Section 57: Power to stop unauthorised development.-

(1) Where any development as described in clauses (a) to (d) of sub-section (1) of section 56 is being carried out , but has not bee completed, the appropriate planning authority may serve on the owner and the person carrying out the development, a notice requiring the development to be discontinued from the time of service of such notice.

(2) Where the notice under sub-section (1) has been served, the owner or the person carrying out any development shall discontinue the development from the date of service of such notice and inform the fact of discontinuance to the appropriate planning authority:

Provided that the provisions of clause (a) of sub-section (4) of section 56 shall not apply to the notice served under sub-section (1) and the notice shall continue to have effect and the development shall not be continued during the period in which the final determination or disposal of application for permission under section 49 is pending.

(3) If the owner or the person carrying out the development has not discontinued the development as required in the notice served under sub-section (1).-

(a) the appropriate planning authority may serve a notice on the owner requiring him within such period, being not less than seven days to remove that part of the building built subsequent to the notice served under sub-section (1). If, the direction is not complied with, within the period specified therein, the appropriate planning authority may demolish that part of the building built subsequent to the notice served under subsection (1) and reserve the right to recover the cost of any expenses incurred by it in this behalf from the owner, as an arrear of land revenue.

(b) the appropriate planning authority may also proceed to seize any construction material, tool, machinery, equipment, scaffolding, vehicle or any other thing used for such development and kept within the site for development,

(c) the material, tool, equipment, scaffolding, vehicle or any other thing so seized may be confiscated by such planning authority and sold by auction in such manner as may be prescribed and the sale proceeds shall be credited to the Fund Account. No claim shall be made by the owner or any other person, on the material, tool, equipment, scaffolding, vehicle or any other thing confiscated and on the sale proceeds.
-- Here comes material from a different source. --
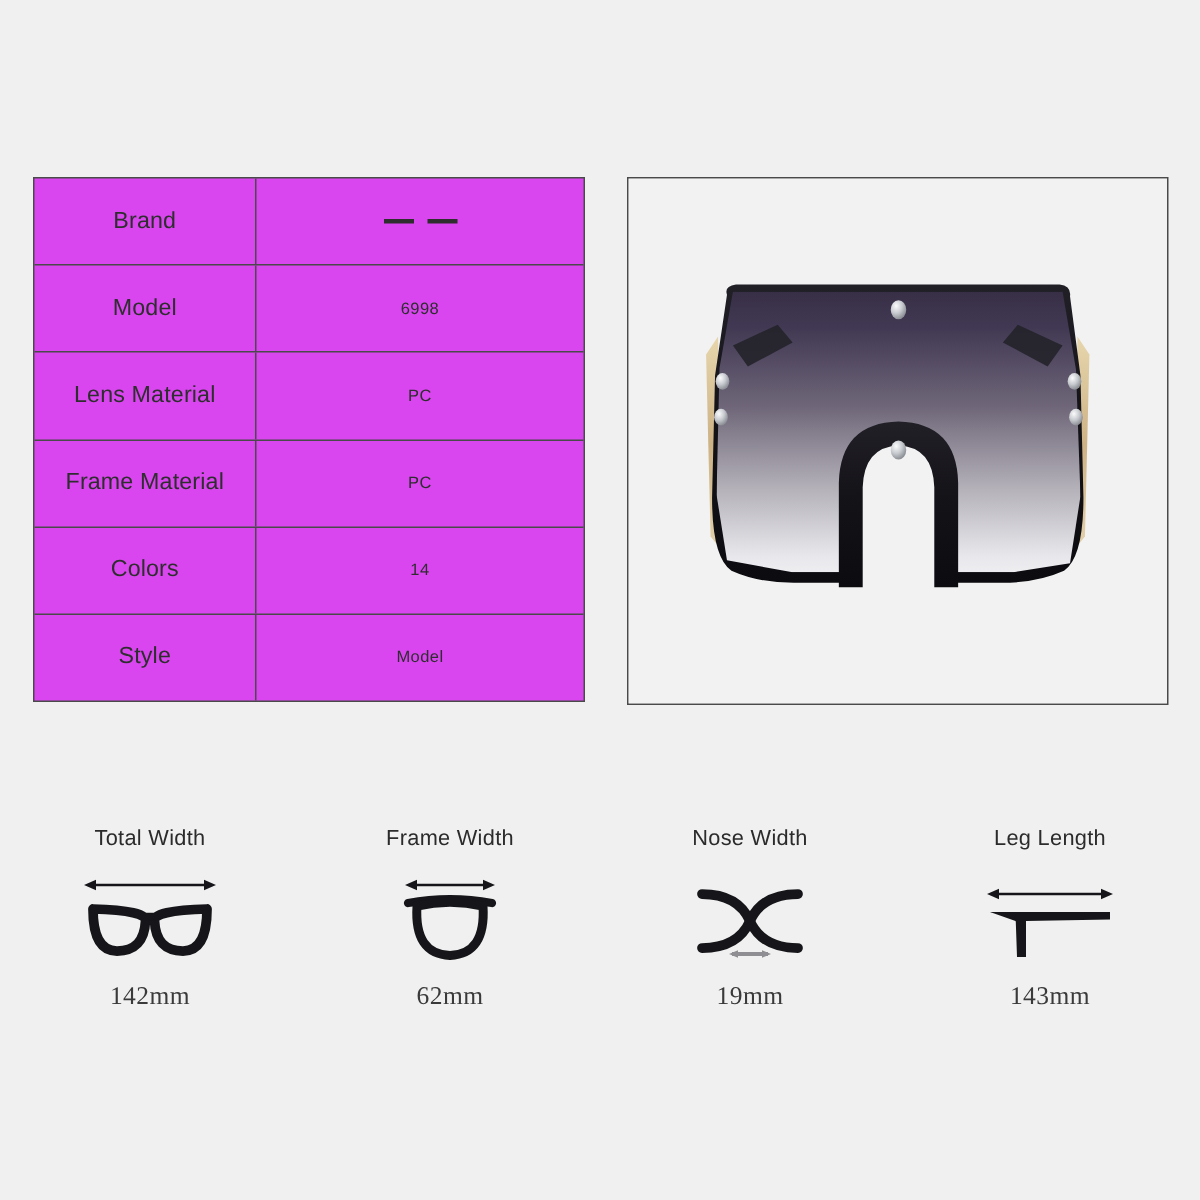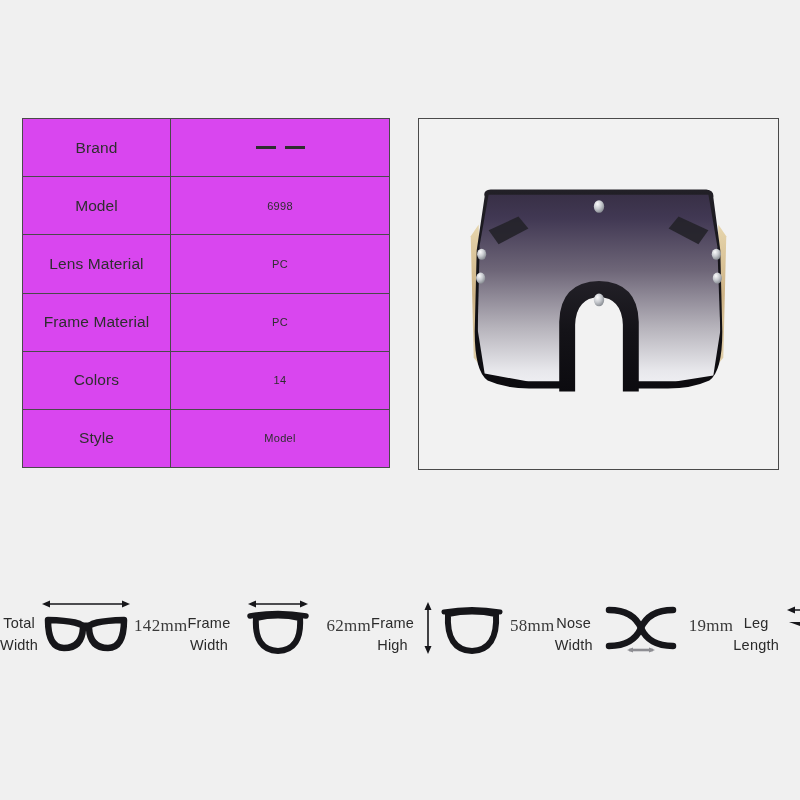"Total Width" .measure-item { flex-direction: row -> column; text-align: center -> none }
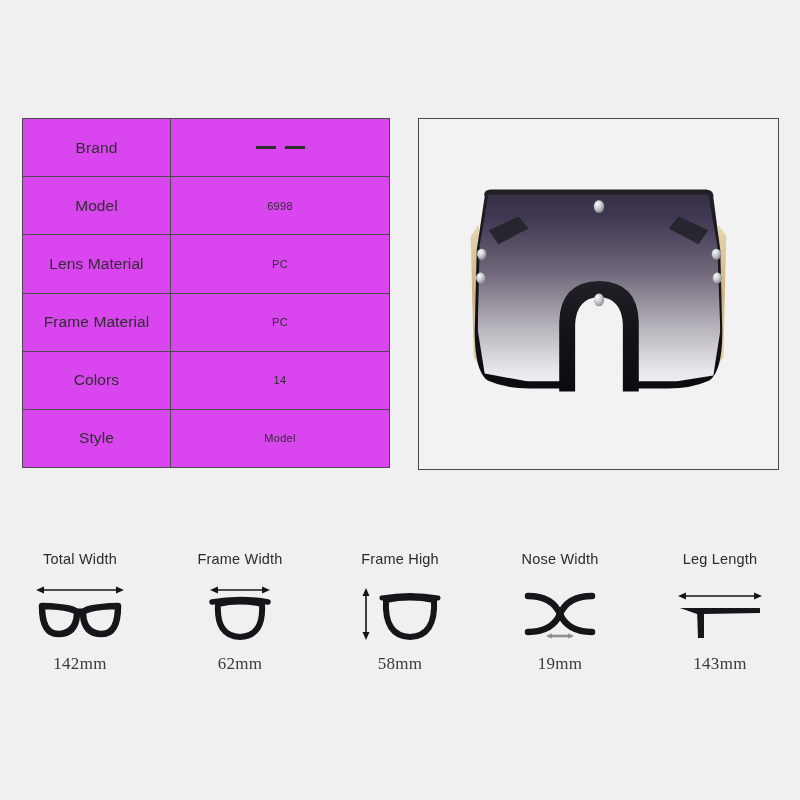"Frame High" div.measure-item { html: <div> <div>Frame High</div> <div> <svg> <g> <line></line> </g> <polygon></polygon> <polygon></polygon> <path></path> <path></path> </svg> </div> <div>58mm</div> </div> -> none }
(4) Where the development as described in clauses (a) to (d) of sub-section (1) of section 56 is being carried out, the planning authority may also take action to discontinue the development by locking and sealing the premises, in such manner as may be prescribed, till the production of the planning permission from the appropriate planning authority as required under this Act.

(5) If the owner or the person carrying out the development has not complied with the requirement in the notices served under sub-section (1) or (3), within the period specified therein, the appropriate planning authority may prosecute the owner for not complying with the notice.

(6) (a) If the development as described in clauses (a) to (d) of sub-section (1) of section 56 is discontinued, the provisions under sub-sections (3) and (4) of section 56 shall apply.

(b) No person shall continue the development after obtaining any Order of stay or interim injunction from any Court against the notice served by the appropriate planning authority under section 56 or under this section.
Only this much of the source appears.